«Giletti – scrive in una lettera diramata attraverso l’avvocato Fabrizio Biondo – ha ritenuto doveroso dare conto di una intercettazione, avvenuta dentro casa mia, nella quale, parlando con mia moglie e sua figlia, ho pronunciato parole di cui mi dispiaccio profondamente nei confronti dei figli e della vedova del compianto Paolo Borsellino».

Natoli, ex pm a Palermo, è indagato a Caltanissetta in relazione al mancato approfondimento di indagini trasmesse dalla Procura di Massa Carrara nel 1991, nel filone Mafia e appalti: in questo contesto era stato intercettato, sia nelle conversazioni telefoniche con l’ex collega (oggi senatore del M5S) Roberto Scarpinato, sia nella propria abitazione.

«Non prendo qui posizione sulla barbara divulgazione di frasi pronunciate nel contesto più privato che esista – prosegue Natoli – siccome, però, quelle parole sono ormai pubbliche e hanno provocato comprensibile, immenso dolore in chi di dolore ne ha già provato troppo, voglio chiedere pubblicamente scusa ai familiari di Paolo Borsellino, che non meritavano certo quest’ulteriore supplizio».

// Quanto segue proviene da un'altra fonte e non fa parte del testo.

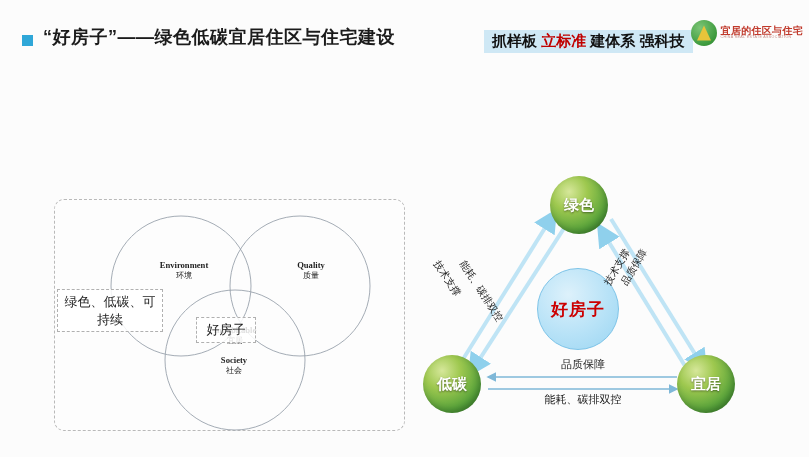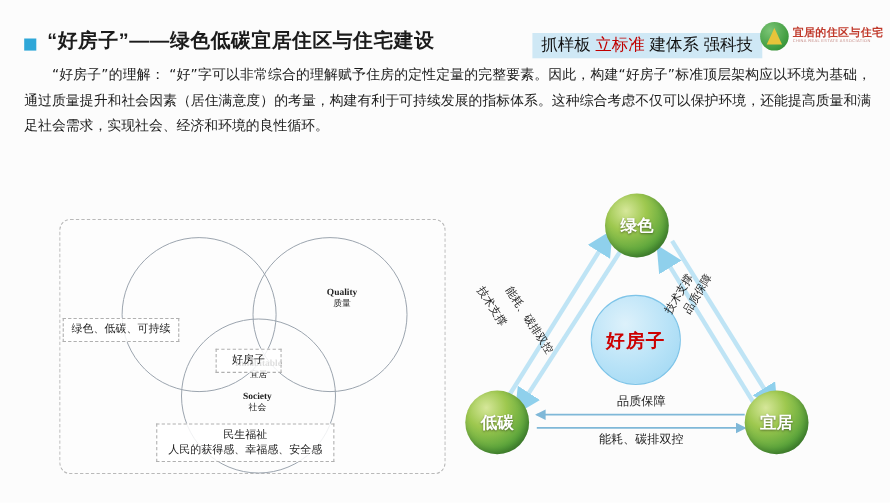--- a/index.html
+++ b/index.html
@@ -33,7 +33,7 @@
     position: absolute; left: 484px; top: 14px;
     background: #cfe8f5;
     padding: 2px 8px 3px 8px;
-    font-size: 15px; font-weight: normal;
+    font-size: 15px; font-weight: bold;
     white-space: nowrap;
     line-height: 18px;
   }

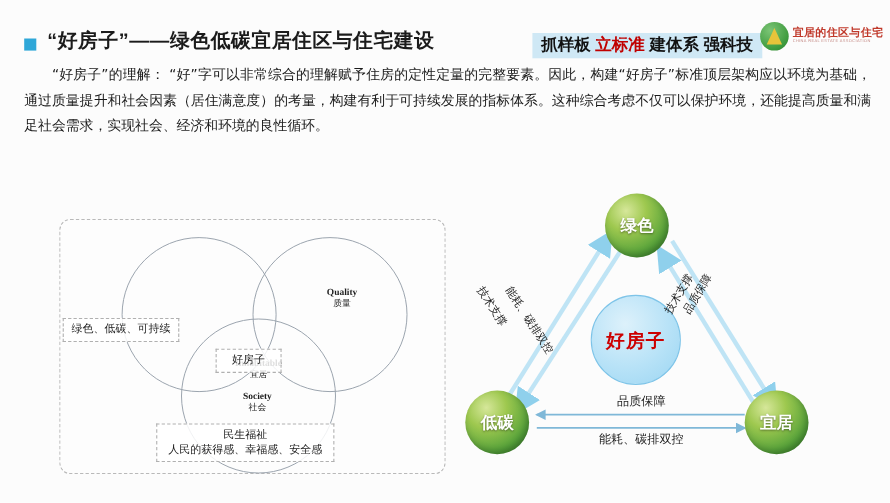--- a/index.html
+++ b/index.html
@@ -191,7 +191,6 @@
   </div>
 
   <div class="body-text">
-    <p>“好房子”的理解： “好”字可以非常综合的理解赋予住房的定性定量的完整要素。因此，构建“好房子”标准顶层架构应以环境为基础，通过质量提升和社会因素（居住满意度）的考量，构建有利于可持续发展的指标体系。这种综合考虑不仅可以保护环境，还能提高质量和满足社会需求，实现社会、经济和环境的良性循环。</p>
   </div>
 
   <div class="venn-panel">

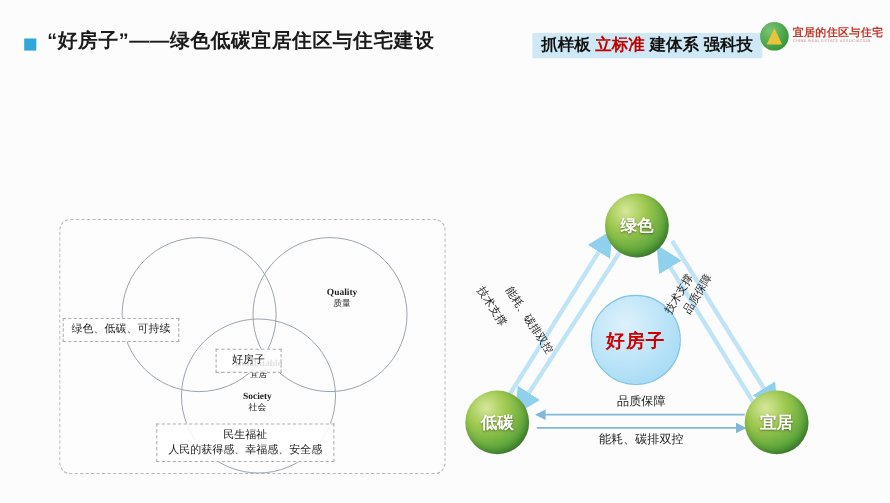--- a/index.html
+++ b/index.html
@@ -200,6 +200,10 @@
       <circle cx="180" cy="160" r="70" fill="none" stroke="#9aa3ad" stroke-width="0.9"></circle>
     </svg>
 
+    <div class="venn-lbl lbl-env">
+      <span class="en">Environment</span>
+      <span class="cn">环境</span>
+    </div>
     <div class="venn-lbl lbl-soc">
       <span class="en">Society</span>
       <span class="cn">社会</span>

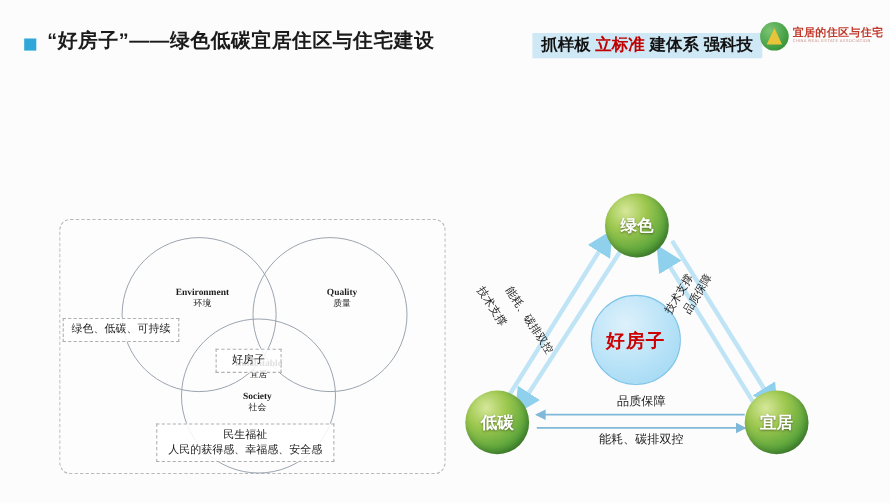--- a/index.html
+++ b/index.html
@@ -94,7 +94,7 @@
     position: absolute;
     border: 1px dashed #b0b0b0;
     background: rgba(255,255,255,0.85);
-    font-size: 10px; color: #1d1d1d; text-align: center;
+    font-size: 13px; color: #1d1d1d; text-align: center;
     padding: 3px 4px; line-height: 1.35;
     font-family: "DejaVu Sans", sans-serif;
   }

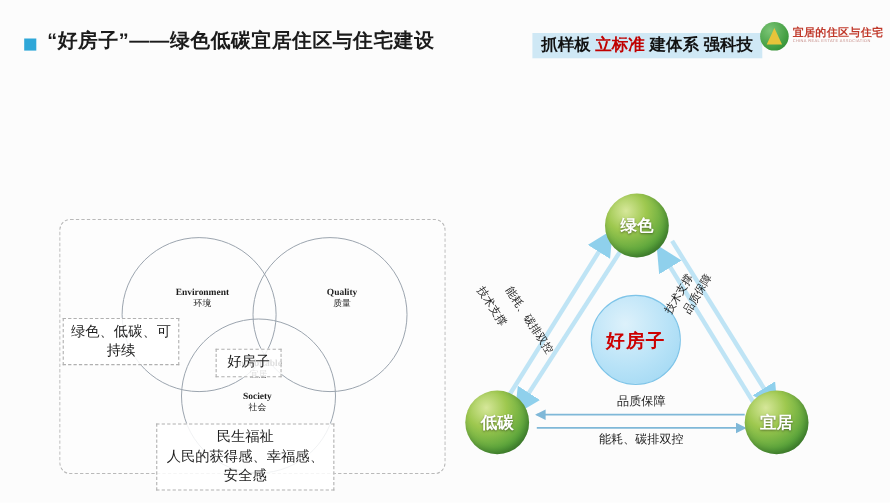--- a/index.html
+++ b/index.html
@@ -219,10 +219,6 @@
 
     <div class="venn-box box-green">绿色、低碳、可持续</div>
     <div class="venn-box box-hfz">好房子</div>
-    <div class="venn-box box-soc">
-      <div>民生福祉</div>
-      <div>人民的获得感、幸福感、安全感</div>
-    </div>
   </div>
 
   <div class="tri-panel">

Poi la contestualizzazione proprio con l’indagine nissena su di lui: «Vorrei solo evidenziare che quelle parole sono state pronunciate a distanza di qualche giorno da quando ho saputo di essere indagato per l’infamante ipotesi di favoreggiamento aggravato alla mafia: notizia letteralmente sconvolgente che mi ha prodotto tale e tanta disperazione e rabbia da farmi perdere, nell’immediatezza e nei tumultuosi mesi successivi, lucidità e senno. Disperazione perché, a quasi ottant’anni, tutto avrei pensato, dopo una vita trascorsa a combattere la mafia, fuorché di poter essere indagato per averla addirittura favorita».

Natoli parla anche di «rabbia, perché l’inchiesta è stata preceduta da un violentissimo attacco nei miei confronti da parte dell’avvocato Fabio Trizzino, che nessuno dei figli del dottor Borsellino (che ho visto crescere e ai quali, in particolare a Manfredi, sono sempre stato vicino) ha invitato, quanto meno, a maggiori cautele verbali. In questo alterato stato emotivo, sconvolto da disperazione e rabbia, mi sono scappate – tra le mura di casa mia – parole che, in un momento di lucidità, non avrei mai detto, semplicemente perché non le penso né le ho mai pensate».

«E mi scuso soprattutto per aver tirato in ballo, d’impeto, anche la Signora Agnese, che con garbo, decoro e sobrietà ha sempre custodito la memoria del marito, tramandandone i valori».